Press Coverage of our Coronation Event

The first one was in the Economic Times India. Economic Times began publication in 1961. As of 2012, it is the world’s second-most widely read English-language business newspaper, after The Wall Street Journal, with a

The Economic Times India
6 May 2023.

The King’s pandits: Indian diaspora in UK celebrates coronation with havans, garba

The Indian diaspora was present in large numbers outside Buckingham Palace grounds as well as Hyde Park and Green Park to cheer the King and Queen Camilla.
Setting a new precedent, King Charles III was given regalia by Hindu, Jain, Buddhist, Sikh, and Muslimleaders during the coronation ceremony. He also swore “to serve”- and not be served- and help every faith and belief to find the paths of peace. The deputy organist of the choir at the ceremony is a Muslim.
From leaders belonging to Hindu, Sikh, Buddhist, Jain, Muslim communities participating in the coronation of King Charles III to conducting a Havan ceremony and singing Sanskrit hymns, the Indian diaspora had much to cheer and celebrate here on Saturday.
The Indian diaspora was present in large numbers outside Buckingham Palace grounds as well as Hyde Park and Green Park to cheer the King and Queen Camilla. They braved the incessant drizzle, which became severe at times, to watch the ceremony. Many of them had to settle for viewing the proceedings on giant screens put up at public places while scores lined up the street to cheer as the royal carriage went past.

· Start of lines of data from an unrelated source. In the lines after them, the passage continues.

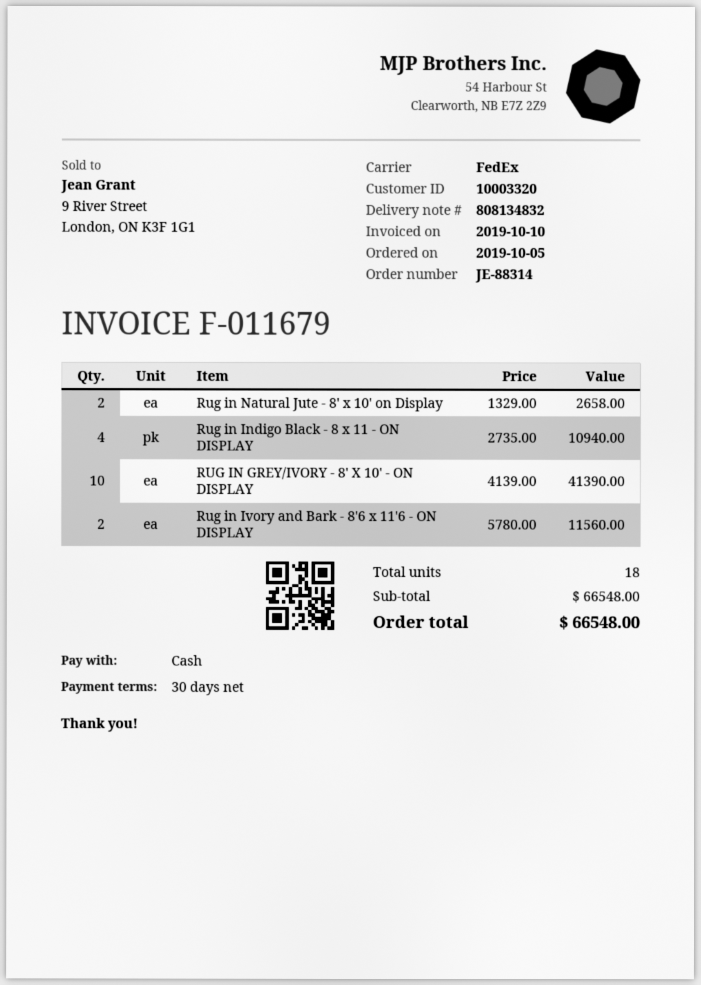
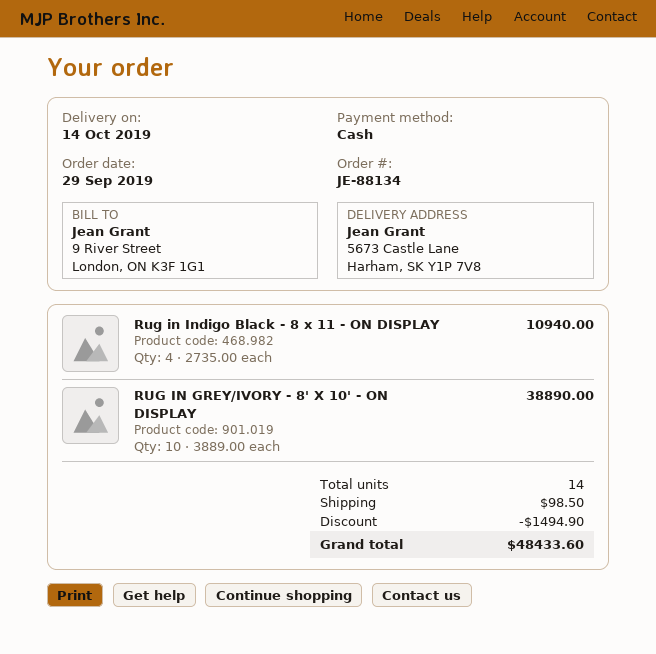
order number: JE-88314 -> JE-88134
order date: 2019-10-05 -> 2019-09-29
Rug in Natural Jute - 8' x 10' on Display: 2 x 1329.00 = 2658.00 -> none
RUG IN GREY/IVORY - 8' X 10' - ON DISPLAY: 10 x 4139.00 = 41390.00 -> 10 x 3889.00 = 38890.00
Rug in Ivory and Bark - 8'6 x 11'6 - ON DISPLAY: 2 x 5780.00 = 11560.00 -> none
total quantity: 18 -> 14
discount: none -> 1494.90
shipping: none -> 98.50
total: 66548.00 -> 48433.60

Some Indians organised a havan ceremony at Lloyd Park, South Croydon here to mark the occasion. Nitin Mehta, who heads the Indian Vegetarian and Vegan Society and was the main organiser of the event, told ET that this was done in keeping with the practice in India of holding prayers and havana when a new king is crowned. “Havans were held when Lord Ram and other Hindu kings came to the throne. We organised this event to send a message to the British people that we are with them and wish for the well-being of the king,” he said.
A Hindu priest, Praneshwar Das, from the ISKCON sect, performed the havan. Holy chants in Sanskrit were read, followed by hymns. Bharatnatyam and garba as well as music were part of the celebrations.

A letter from the royal palace to the organisers was also read out. Colonel Ray Wilkinson, the King’s representative for Croydon, was present at the event and hailed the Indian community for organising the prayers.